A beaming crowd of Assembly Republicans jammed a Wednesday morning news conference to introduce the bill, taping a sign that read "Mining for Jobs" on their podium. They sounded the same themes they've trumpeted for months, playing up mining's history in northern Wisconsin, pledging the bill wouldn't harm the environment and promising the legislation would set the stage for thousands of new mining-related jobs in the construction, service and manufacturing sectors.

"This affects our entire state," said Rep. Mark Honadel, R-South Milwaukee, one of the bill's authors. "The jobs and the job cycles that will be created ... will just be amazing."

The bill closely mirrors the measure that died in the Senate last year. Under the proposal, the state Department of Natural Resources would have up to 480 days to make a permitting decision. Right now the process is open-ended.

The public would no longer be allowed to challenge a DNR permitting decision through contested cases — quasi-judicial proceedings similar to trials — until after the decision is made. Citizen lawsuits challenging DNR enforcement of mining standards would be barred.

Any damage a mine causes to wetlands would be presumed necessary. A prohibition on mining operations filling lake beds would be eliminated. So would a prohibition on locating mining waste near lakes, ponds and rivers.

Passage this time around looks all but certain. Republicans control the Assembly 59-39 and the Senate 18-15 and have Walker in the governor's office.

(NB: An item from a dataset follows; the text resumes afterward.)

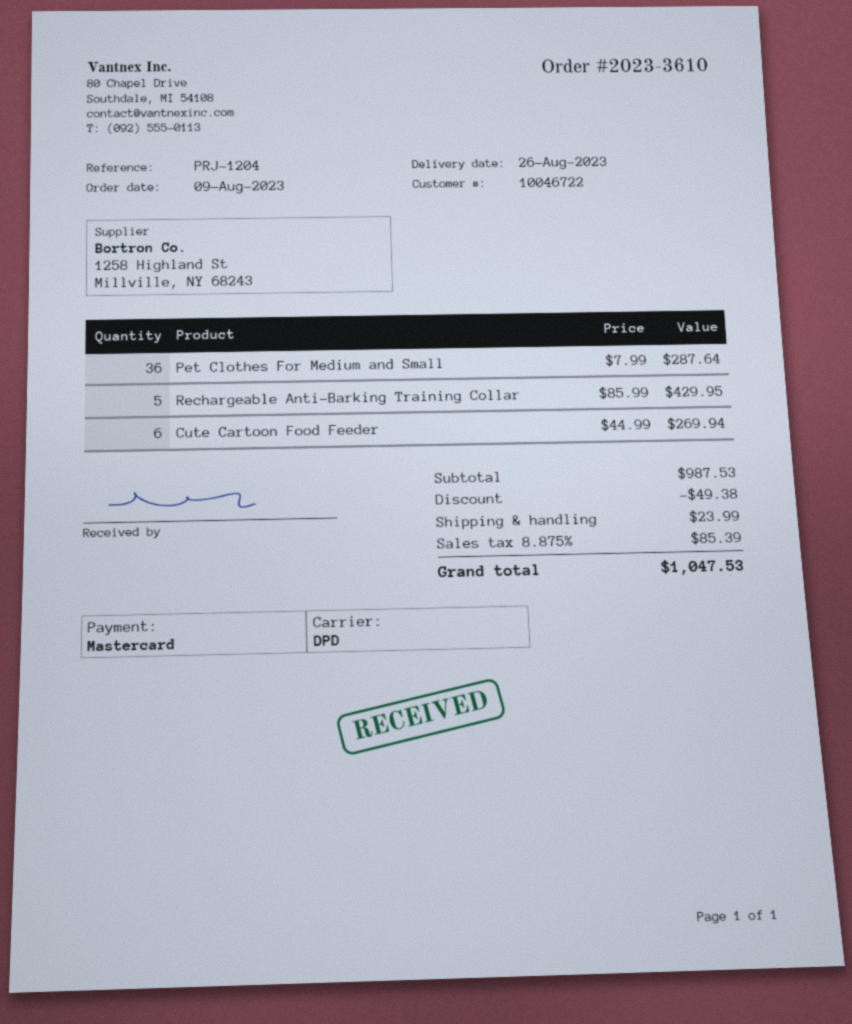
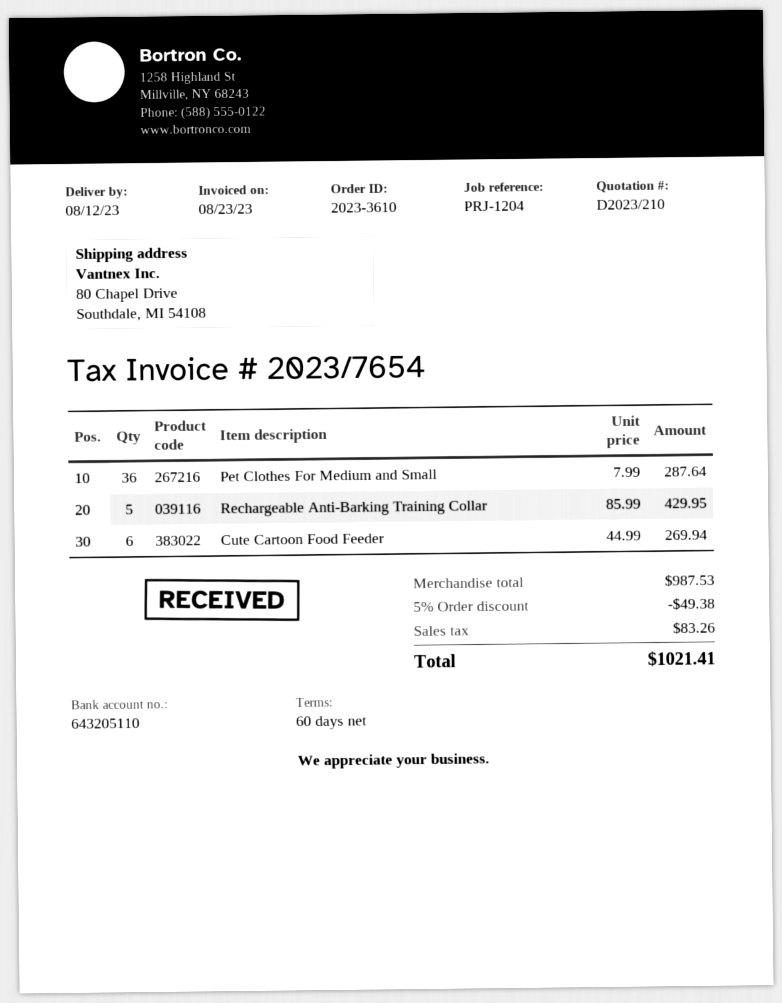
delivery date: 2023-08-26 -> 2023-08-12
shipping: 23.99 -> none
tax: 85.39 -> 83.26
total: 1047.53 -> 1021.41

Still, critics decried the measure as an environmental rollback. They said the bill is ripe for legal challenges that could delay the project and any jobs linked to it for years.

"This bill makes it less likely we'll ever get there," said Rep. Fred Clark, D-Baraboo. "It's a hopelessly rosy scenario."

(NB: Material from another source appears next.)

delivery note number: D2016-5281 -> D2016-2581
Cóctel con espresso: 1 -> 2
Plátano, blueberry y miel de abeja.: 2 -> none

Sen. Tim Cullen, D-Janesville said he was disappointed Republicans didn't incorporate any ideas the bipartisan mining committee he formed over the summer offered. He plans to introduce his own bill on Friday.

The GOP's measure lowers water quality protections, he said, creating conflict with the U.S. Army Corps of Engineers, which has jurisdiction over federal wetlands in the state. The GOP also will run into problems with the Bad River Band of Lake Superior Chippewa, who fiercely opposed the last bill out of concerns the mine would pollute their treasured wild rice sloughs, he predicted.

"(The Republican) bill will not increase the chances of mining by one day," he said.

The voicemail for Bad River tribal chairman Mike Wiggins, Jr. was full Wednesday afternoon and wouldn't accept messages.

A coalition of conservation groups that includes the Sierra Club and Trout Unlimited released a statement urging lawmakers to reject any changes to mining law, calling the mine plans "the most destructive industrial project the state has ever faced."

"We remind legislators that they represent all of Wisconsin's citizens and the clean air and water we rely on, not one mining company with a hugely destructive proposal," Dave Blouin, chairman of the Sierra Club's Wisconsin chapter's mining committee, said in the statement.

Bob Walesewicz, chairman of the Iron County town of Carey, which lies near the mine site, told reporters during the Republican news conference that iron mining went on in northwestern Wisconsin for decades and the environment remains unspoiled.

"Wisconsin is a working landscape and mining is part of our heritage," he said. "Isn't there some value in the experience we've had so far with mining? Our families are healthy. Our water is clear. We drink it every day."

He then turned to the dozens of Republicans flanking him.

"The workers," he said, "need your vote."